• Requirement: Output the line with "Everyday Design Helsinki" and every line below it until the listing ends, exactly as written and with nothing added.

• Information shown:

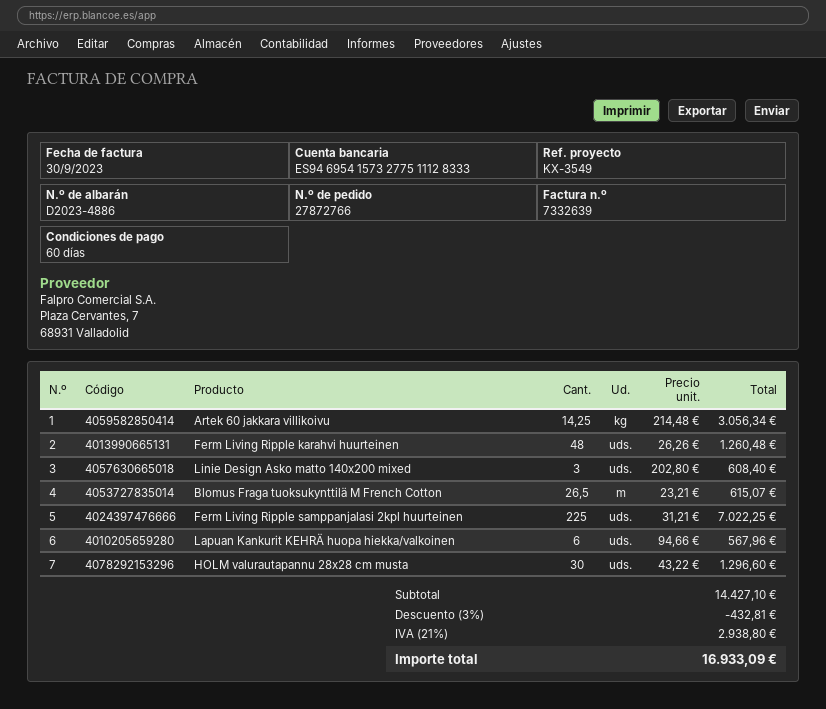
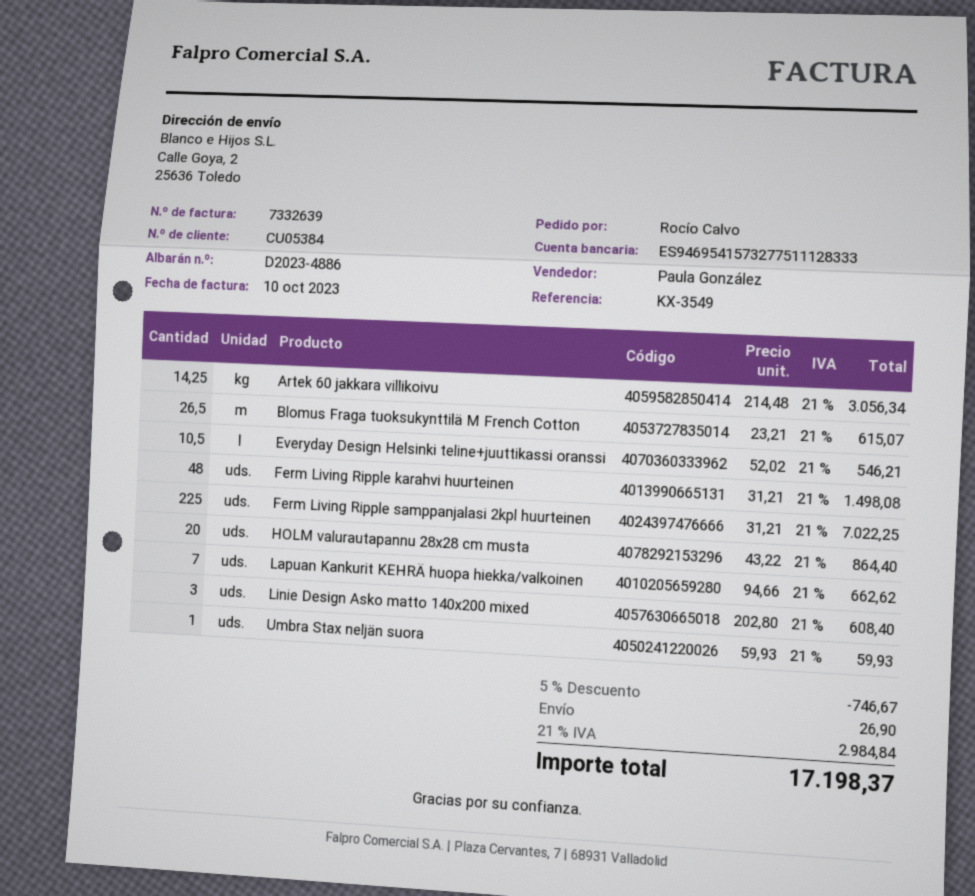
invoice date: 2023-09-30 -> 2023-10-10
Ferm Living Ripple karahvi huurteinen: 48 x 26.26 = 1260.48 -> 48 x 31.21 = 1498.08
Lapuan Kankurit KEHRÄ huopa hiekka/valkoinen: 6 x 94.66 = 567.96 -> 7 x 94.66 = 662.62
HOLM valurautapannu 28x28 cm musta: 30 x 43.22 = 1296.60 -> 20 x 43.22 = 864.40
Everyday Design Helsinki teline+juuttikassi oranssi: none -> 10.5 x 52.02 = 546.21
Umbra Stax neljän suora: none -> 1 x 59.93 = 59.93
discount: 3% = 432.81 -> 5% = 746.67
shipping: none -> 26.90
tax: 21% = 2938.80 -> 21% = 2984.84
total: 16933.09 -> 17198.37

• Response box:
Everyday Design Helsinki teline+juuttikassi oranssi: none -> 10.5 x 52.02 = 546.21
Umbra Stax neljän suora: none -> 1 x 59.93 = 59.93
discount: 3% = 432.81 -> 5% = 746.67
shipping: none -> 26.90
tax: 21% = 2938.80 -> 21% = 2984.84
total: 16933.09 -> 17198.37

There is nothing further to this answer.